[ic] postcode field in state database

Mike Heins mike at perusion.com
Tue Apr 12 23:30:29 EDT 2005

Quoting Jeff Fearn (jefffearn at gmail.com):
> On 4/12/05, Mike Heins <mike at perusion.com> wrote:
> > The way to do this is probably to use an OrderCheck code definition
> > instead of modifying Order.pm. (They take precedence over the ones
> > defined there.) If you make a compatible one, we can put this in
> > code/Ordercheck instead of in Order.pm (which is sort of the direction
> > we are going with this stuff anyway.
> I created MultiPostCode.ordercheck and MultiState.ordercheck files and
> they are both working ok.

Caution on naming -- I am not sure mixed case is best unless it
is just for you.

> Does moving the code to these two files overcome Jon's concern of
> referencing a database  or column by name? Or is there a better way to
> access this data?

Of course, if it is not to be distributed with the core.

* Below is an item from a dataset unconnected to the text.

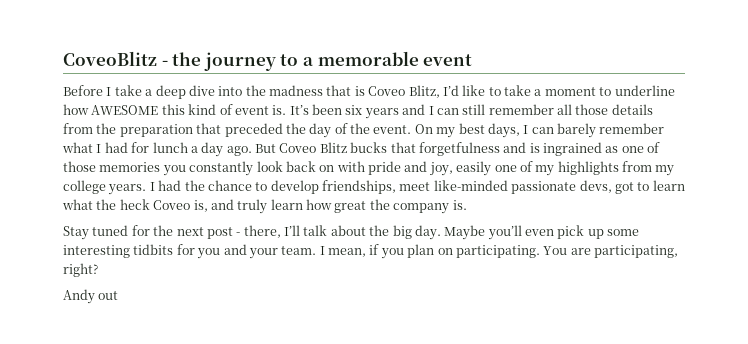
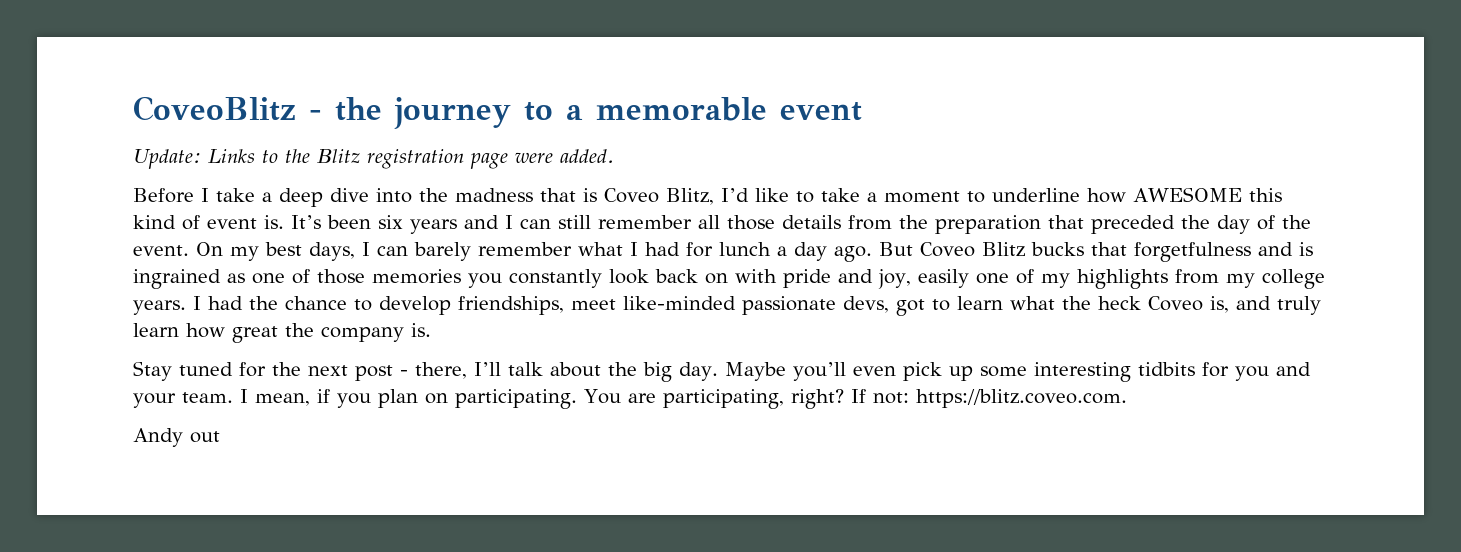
+ Update: Links to the Blitz registration page were added.
+ If not: https://blitz.coveo.com.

We try to discourage people from hacking on the core, since there is
almost always a way to add these types of features without doing
it. Hacking the core makes upgrades a nightmare, and I bet there
are a lot of people running 4.9.x for just such a reason. I
developed catalogs for 4.9.x and when 5.x versions come out, I just
upgrade over the top and it is almost always trouble-free.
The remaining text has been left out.